## Exercise data
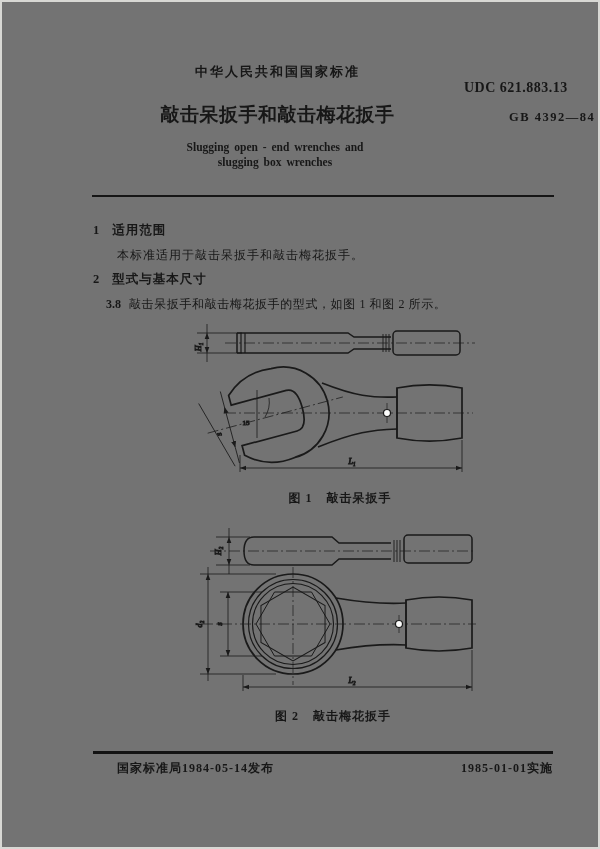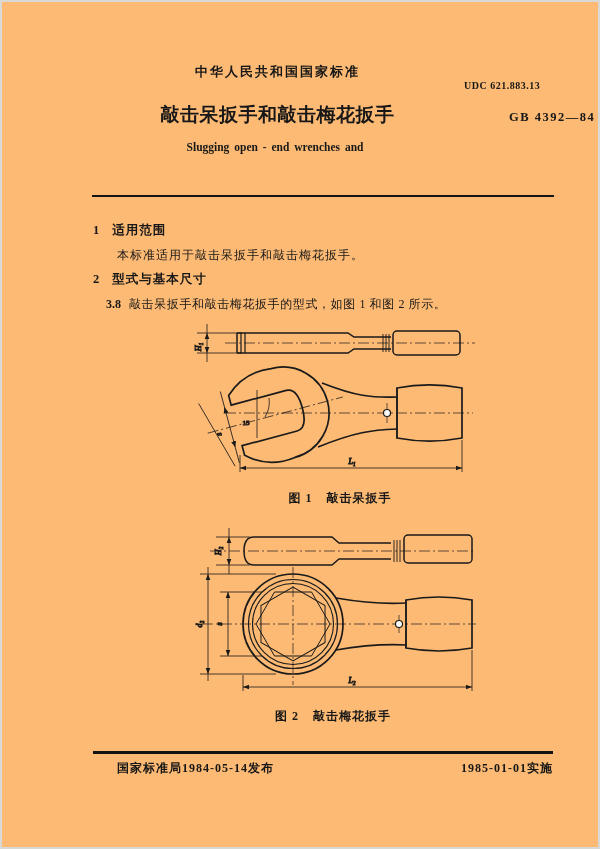--- a/index.html
+++ b/index.html
@@ -1,25 +1,25 @@
 <!DOCTYPE html>
 <html><head>
 <meta charset="utf-8">
 <style>
   html,body{margin:0;padding:0;background:#ffffff;}
   .page{
-    position:relative;width:600px;height:849px;background:#fdba74;
+    position:relative;width:600px;height:849px;background:#737373;
     overflow:hidden;box-sizing:border-box;
     box-shadow:inset 0 0 0 2px #d8d8d4;
     font-family:"Liberation Serif", serif;color:#171717;
   }
   .abs{position:absolute;}
   .cn{font-family:"Liberation Serif", serif;}
   .org{left:115px;top:63px;width:325px;text-align:center;font-size:13px;font-weight:700;letter-spacing:2px;}
-  .udc{left:464px;top:80px;font-size:10px;font-weight:700;letter-spacing:0.5px;}
+  .udc{left:464px;top:80px;font-size:14px;font-weight:700;letter-spacing:0.5px;}
   .title-cn{left:115px;top:102px;width:325px;text-align:center;font-size:19px;font-weight:700;letter-spacing:0.5px;}
   .stdno{left:465px;top:110px;font-size:12.5px;font-weight:700;letter-spacing:1.5px;margin-left:44px;}
   .en1{left:115px;top:141px;width:320px;text-align:center;font-size:11.5px;font-weight:700;word-spacing:2px;}
   .en2{left:115px;top:156px;width:320px;text-align:center;font-size:11.5px;font-weight:700;word-spacing:2px;}
   .hr-top{left:92px;top:195px;width:462px;height:2px;background:#151515;}
   .sec{font-size:12.5px;font-weight:700;letter-spacing:1px;}
   .sec .num{margin-right:13px;letter-spacing:0;}
   .para{font-size:12px;letter-spacing:1px;}
   .clause{font-size:12px;letter-spacing:0.6px;}
   .clause .num{font-weight:700;margin-right:8px;letter-spacing:0;}
@@ -35,20 +35,21 @@
 </head>
 <body>
 
 <div class="page">
 
   <div class="abs org cn">中华人民共和国国家标准</div>
   <div class="abs udc">UDC 621.883.13</div>
   <div class="abs title-cn cn">敲击呆扳手和敲击梅花扳手</div>
   <div class="abs stdno">GB 4392—84</div>
   <div class="abs en1">Slugging open - end wrenches and</div>
+  <div class="abs en2">slugging box wrenches</div>
   <div class="abs hr-top"></div>
 
   <div class="abs sec cn" style="left:93px;top:222px;">
     <span class="num">1</span><span>适用范围</span>
   </div>
   <div class="abs para cn" style="left:117px;top:247px;">本标准适用于敲击呆扳手和敲击梅花扳手。</div>
 
   <div class="abs sec cn" style="left:93px;top:271px;">
     <span class="num">2</span><span>型式与基本尺寸</span>
   </div>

## Problem
Every line in the entries above that mentions the word "background" must be shown.

## Your response
   html,body{margin:0;padding:0;background:#ffffff;}
-    position:relative;width:600px;height:849px;background:#fdba74;
+    position:relative;width:600px;height:849px;background:#737373;
   .hr-top{left:92px;top:195px;width:462px;height:2px;background:#151515;}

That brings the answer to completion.